Japanese philosopher (1619–1682)

 was a Japanese philosopher and scholar. He began his career as a Buddhist monk, but eventually came to follow the teachings of Neo-Confucian Zhu Xi. He combined Neo-Confucian ideas with Shinto to create Suika Shinto.

==Life==

===Early years/Buddhism===
Born in Kyoto on January 24, 1619, Yamazaki Ansai was the son of a former rōnin-turned-doctor and the last of four children. In his youth, he was strongly influenced by both his mother and grandmother. While his mother "urged him to develop a noble heart worthy of a samurai's son," his grandmother supported him in his study of the Chinese language. In his preteens, he was sent by his father to serve as an acolyte at a Buddhist temple on Mount Hiei. In his early teens, Ansai returned home, and after several years was finally permitted to enter the Myōshin-ji temple of the Rinzai Zen sect in Kyoto for further study. Due to his incredible scholarly aptitude, in his early twenties he was granted entrance to the Gyūkō-ji temple in Tosa. During his time at Tosa, he was strongly advised by his fellow monks to concentrate his studies on the teachings of Neo-Confucian scholars, thereby beginning the process of Ansai's conversion to Neo-Confucianism and ultimate rejection of Buddhism. Ansai was particularly captivated by the writings of the Song dynasty scholar, Zhu Xi (Chu Hsi), which later became the basis of Ansai's moral philosophy/teachings. At twenty eight, he returned to Kyoto, and under the patronage of Nonaka Kenzan, was able to continue his Neo Confucian studies, as well as begin to publish his own materials. With the production of his first work Heresies Refuted (Heikii, 1647), an outright rejection of Buddhist faith, Ansai fully embraced "the One True Way" of Neo Confucianism.

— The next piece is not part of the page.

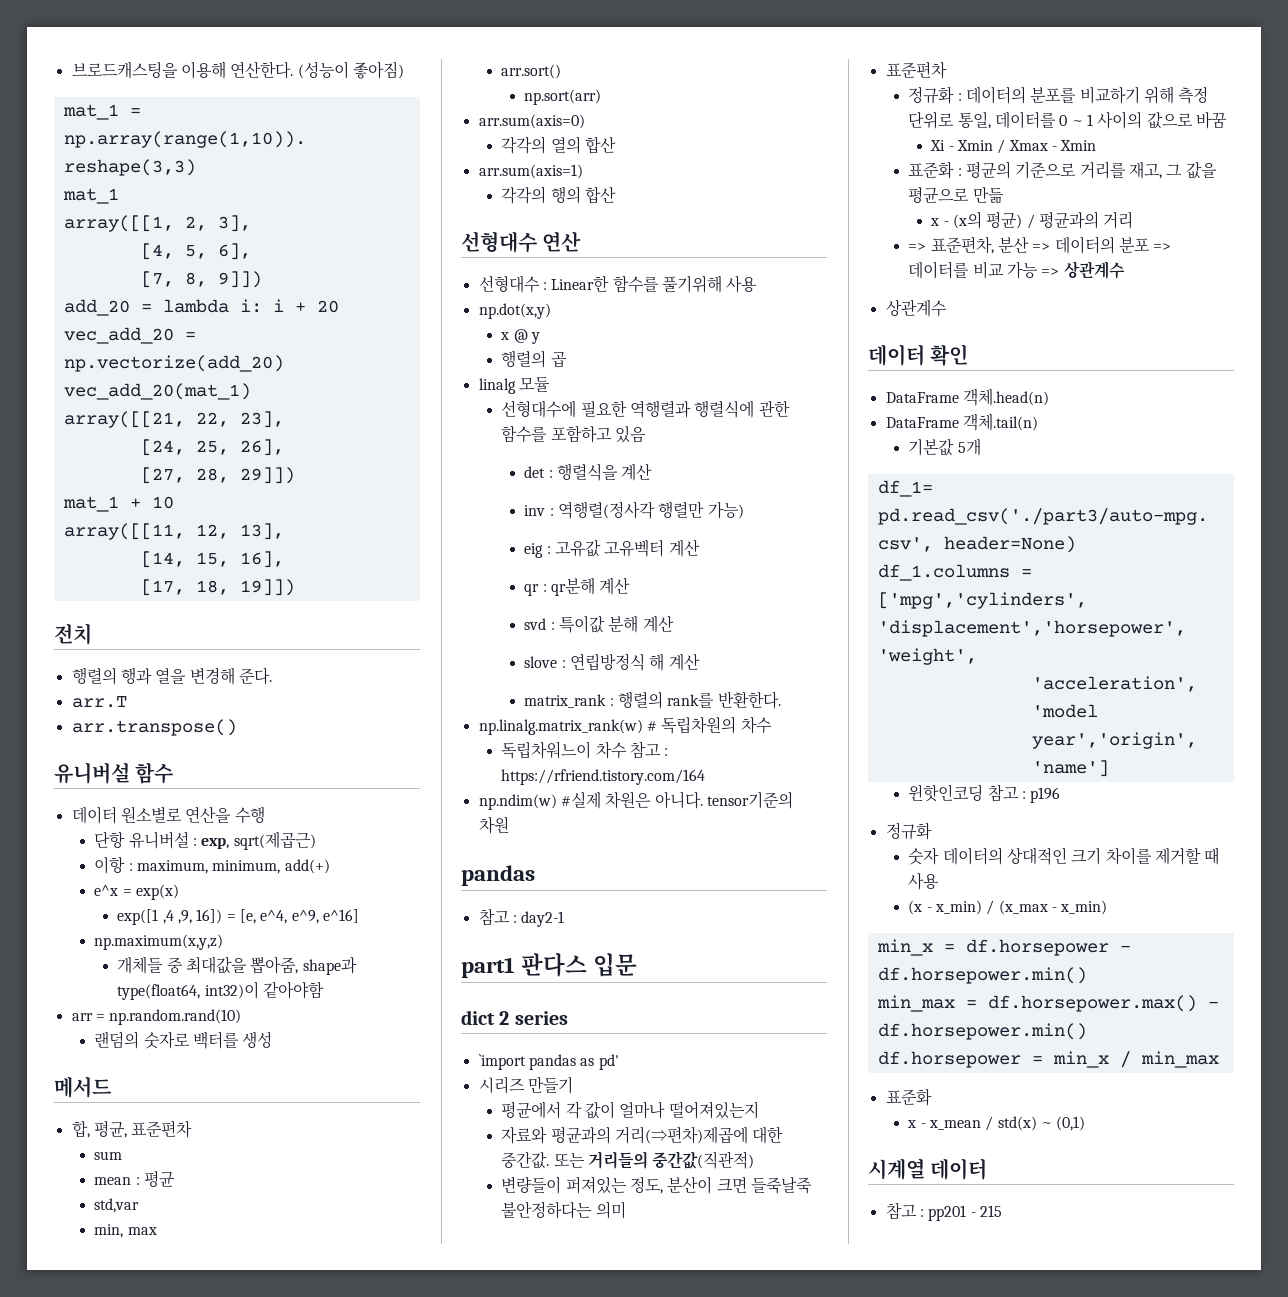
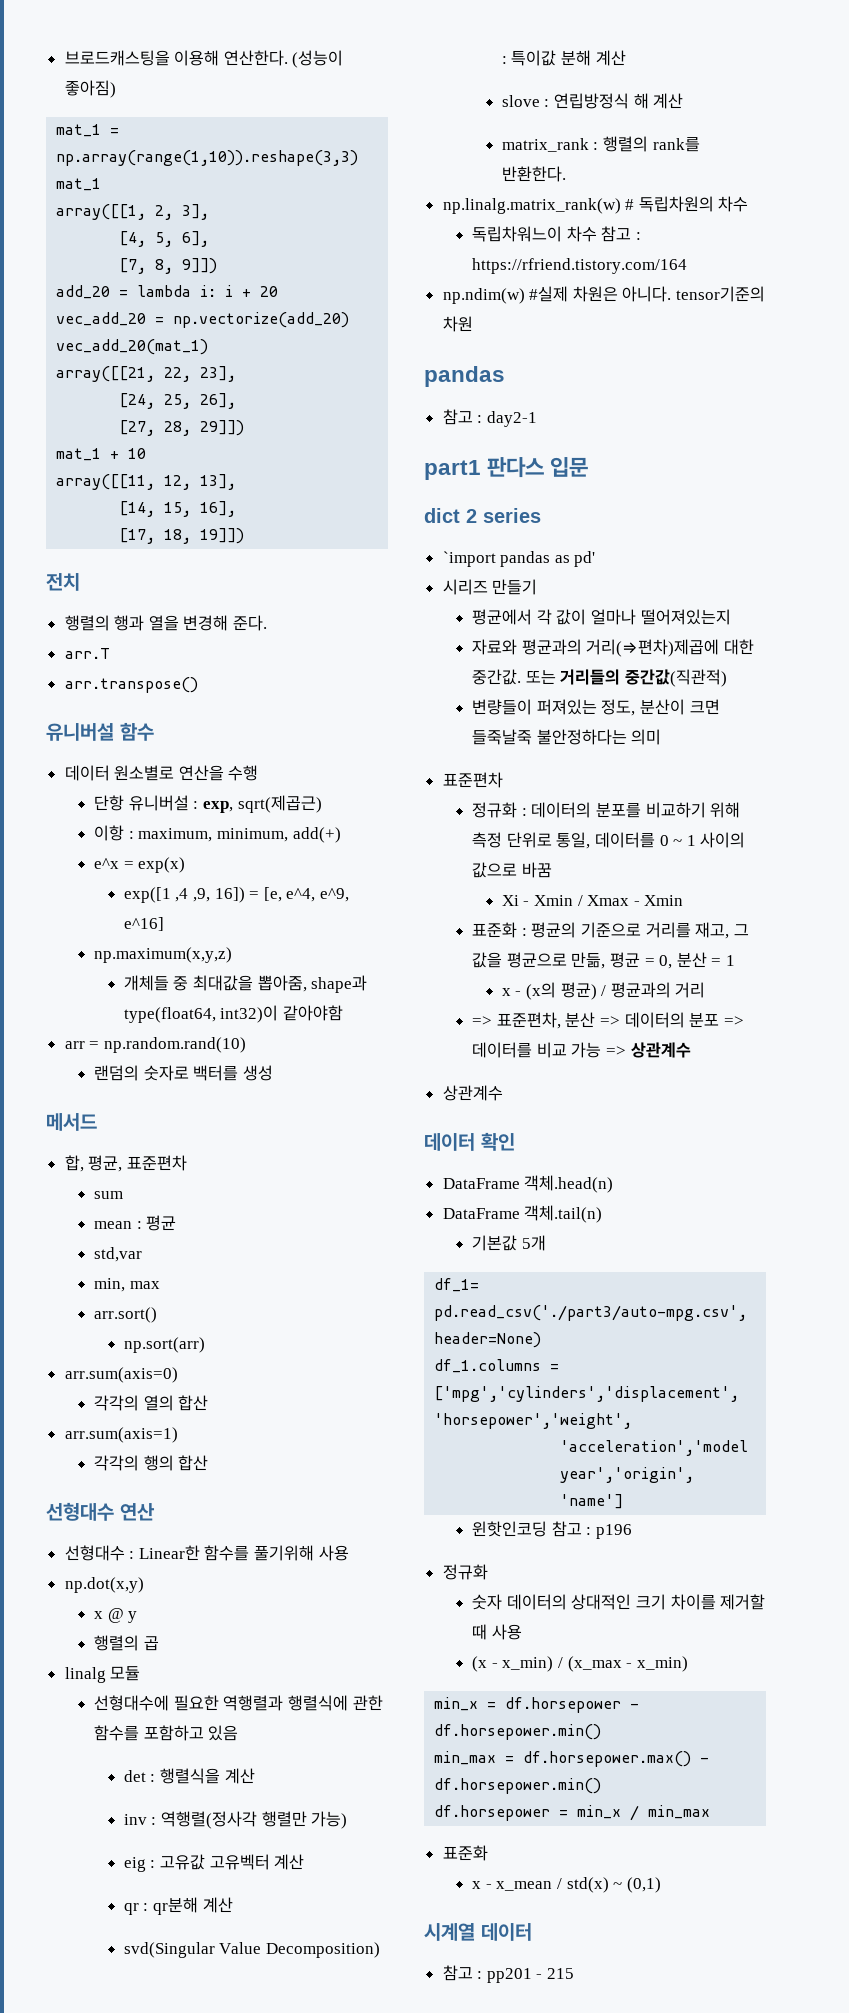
[524,618,547,630] svd -> [123,1942,381,1958] svd(Singular Value Decomposition)
[972,186,1004,204] 만듦 -> [571,952,736,969] 만듦, 평균 = 0, 분산 = 1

===Middle years: Neo-Confucianism and Kimon===
After his first publication, Ansai spent the remaining thirty-five years of his life writing, publishing, editing, annotating, and punctuating Confucian and Shinto texts (that accumulated to over two thousand pages). The decade following Tosa (1647–1657), Ansai lived, studied, and taught in Kyoto. There, he edited and published a great number of texts (mostly commentaries on the works of Chu Hsi). Ansai also frequently went to Edo, to give lectures on Cheng-Zhu school of Neo-Confucianism in front of a large number of daimyōs. In 1655, he established a private school in Kyoto, began his first lecture cycle in the spring of the same year, and finished it at the end of 1656.

Ansai's group of Confucian disciples was collectively referred to as the Kimon school. His lectures focused on Ansai's own, hand selected canon. His canon consisted mostly of the classic Confucian writings that Zhu Xi had emphasized: the Elementary Learning, the Reflections on Things at Hand, and the Four Books (the Great Learning, the Doctrine of the Mean, the Analects of Confucius, and the Mencius). However, he also included Cheng Yi's Commentary on the Book of Changes. In the 1660s and 1670s, Ansai (following the example of Zhu Xi) personally edited the six books that comprised his canon.

As a teacher, Ansai was described by his students as "extremely strict, sometimes scary, and short tempered." Generally speaking, Ansai had a reputation for being "single minded, doctrinate, and intolerant." Kaibara Ekken, a contemporary of Ansai's, had attended several of his lectures, and found Ansai to be: "severe, dogmatic, and more interested in strict moral discipline than in investigation of the principles for practical learning." Such prominent Neo-Confucian scholars as Kinoshita Jun'an, Asami Keisai, Miyake Shōsai, and Satō Naokata were included amongst Ansai's followers of the Kimon school.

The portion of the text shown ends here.